Enviada em 01/11/2022

Durante a Era Vargas, entre os anos de 1930 e 1945, começaram a entrar em vigor no Brasil leis trabalhistas, responsáveis por garantir dignidade à classe de serviços. Entretanto, é notável uma mudança no cenário do país, em destaque, a precarização do trabalho informal, que confronta as constitucionais aprovadas por Vargas. Assim, é relevante analisar o impacto da expansão de multinacionais e descaso estatal com a problemática.

Em primeiro plano, pode-se observar o afloramento de situações laborais gradativamente mais precárias, mas que são avidamente aceitas por trabalhadores. Tal conjuntura deve-se à recente crise econômica brasileira e livre ação de grandes empresas, como Uber e Ifood, que tem como objetivo apenas seus próprios lucros, e oferecem oportunidades de empregos informais. Paralelamente, o sociólogo alemão Karl Marx define o conceito de “Exército de Reserva”, no qual afirma que o sistema de produção capitalista gera o desemprego estrutural, a fim de criar uma massa disposta a aceitar condições laborais degradantes. Em síntese, é possível afirmar que a difusão de trabalhos informais inóspitos deve-se ao quadro brasileiro hodierno de dificuldades financeiras, em que empresas se aproveitam da situação para benefício próprio.

Não obstante, entende-se que a omissão estatal configura um agravante da questão. Nesse contexto, observa-se uma falta de fiscalização estatal das atuais relações trabalhistas, o que ocasiona prejuízo aos cidadãos.
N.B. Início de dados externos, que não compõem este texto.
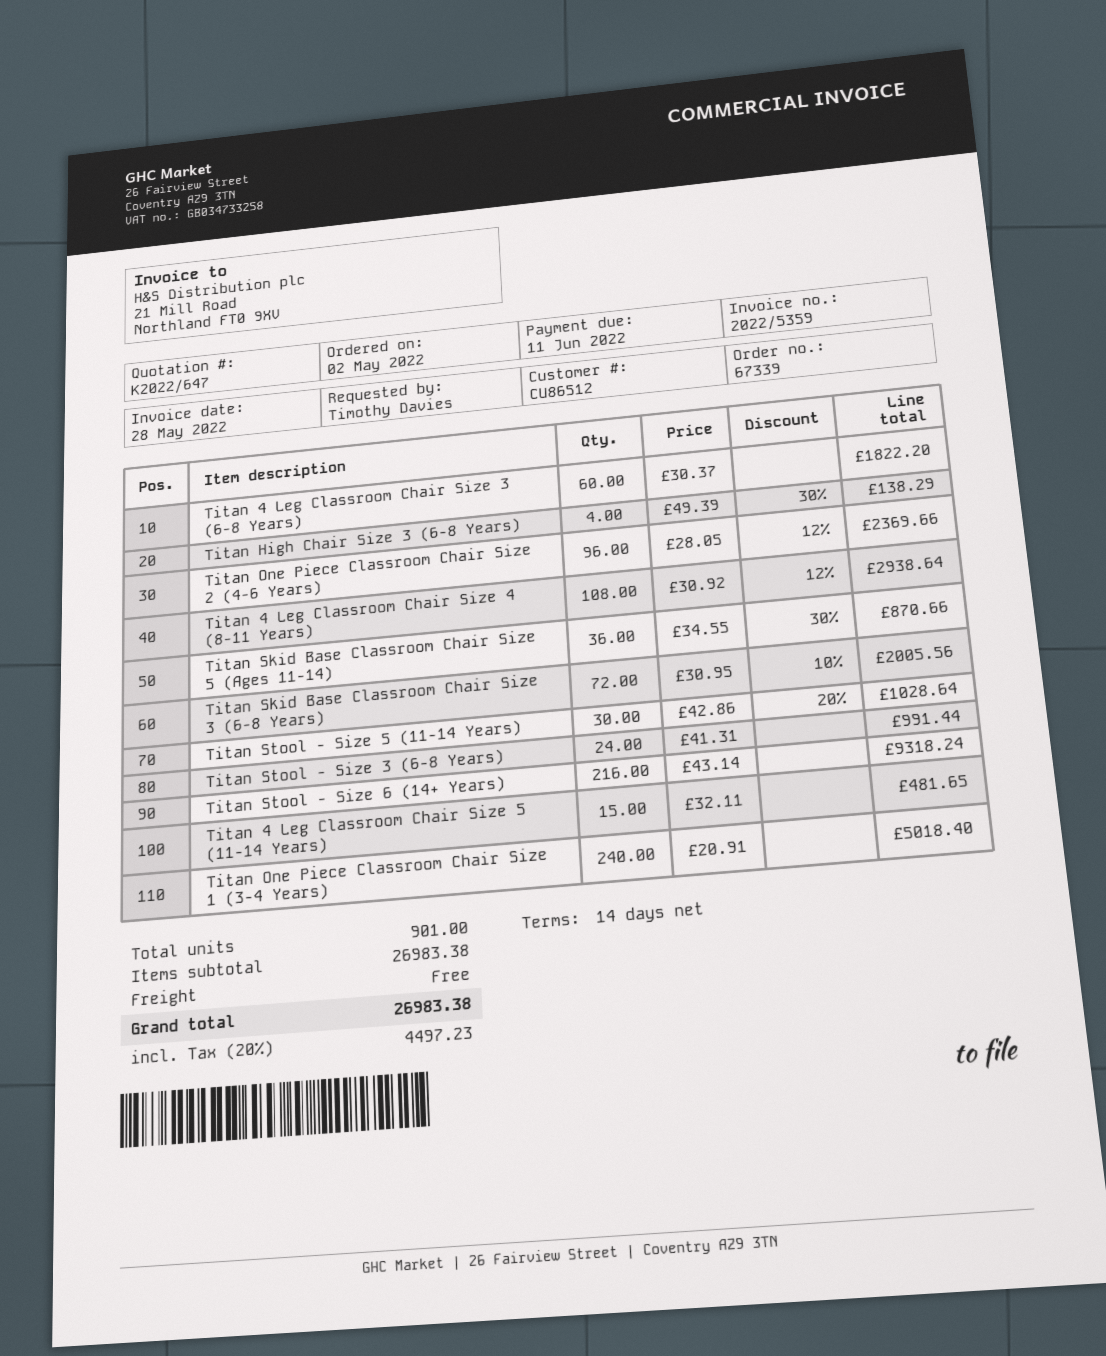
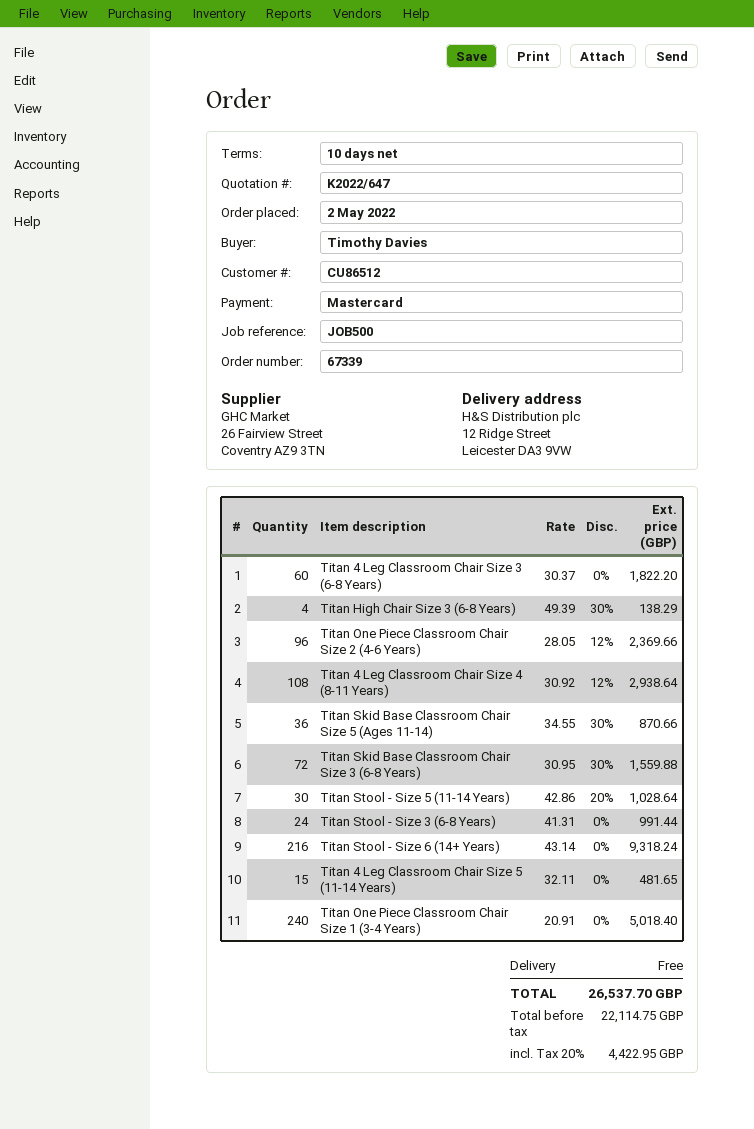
payment terms: 14 days -> 10 days
Titan Skid Base Classroom Chair Size 3 (6-8 Years): 72 x 30.95 - 10% = 2005.56 -> 72 x 30.95 - 30% = 1559.88
tax: 20% = 4497.23 -> 20% = 4422.95
total: 26983.38 -> 26537.70

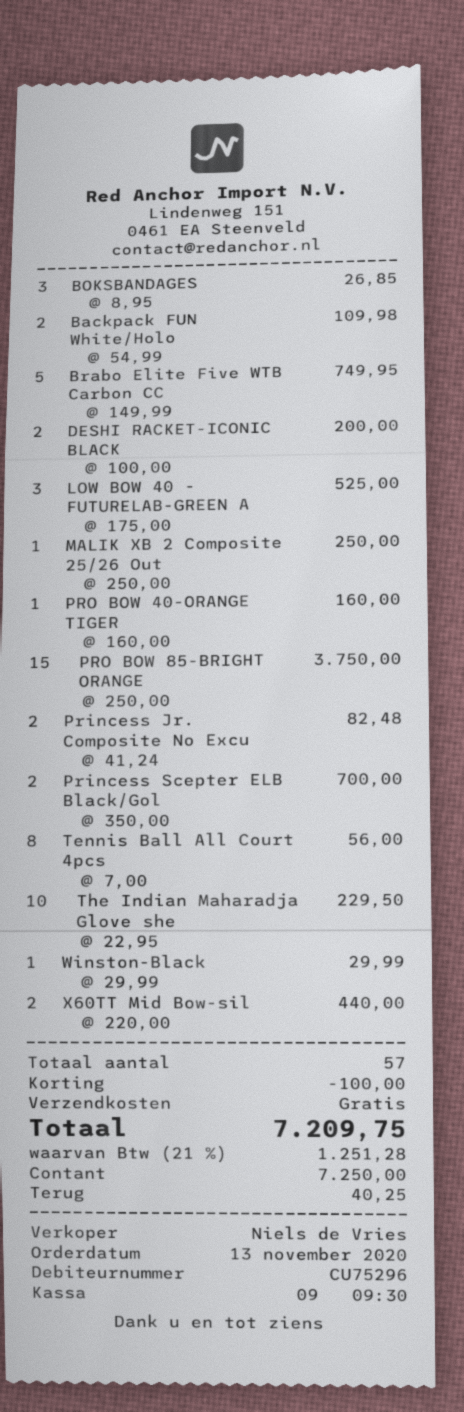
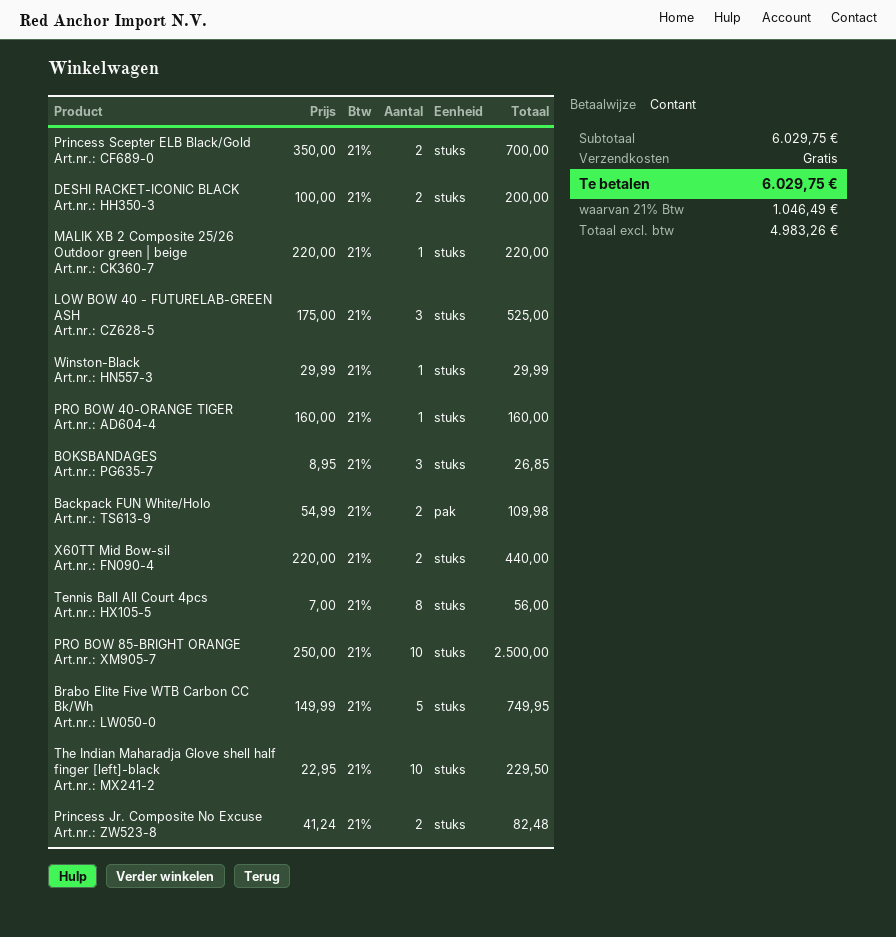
MALIK XB 2 Composite 25/26 Out: 1 x 250.00 = 250.00 -> 1 x 220.00 = 220.00
PRO BOW 85-BRIGHT ORANGE: 15 x 250.00 = 3750.00 -> 10 x 250.00 = 2500.00
discount: 100.00 -> none
tax: 21% = 1251.28 -> 21% = 1046.49
total: 7209.75 -> 6029.75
Nesse exemplo, o estudioso Zygmunt Bauman apresenta as “Instituições Zumbis”, em que discursa sobre organizações governamentais que estão presentes na sociedade, mas se provam inoperantes. Desse modo, conclui-se que uma participação mais ativa da máquina estatl é necessária para combater a precarização do trabalho informal.

Portanto, são necessárias medidas para apaziguar a problemática. Destarte, cabe ao Ministério do Trabalho, em parceria com o Poder Legislativo, por meio da elaboração de leis, a criação de regulamentações que atendam às demandas contemporâneas do trabalho informal, a fim de garantir dignidade a todos os trabalhadores. Com efeito, espera-se que o idealizado por Marx se afaste da realidade brasileira.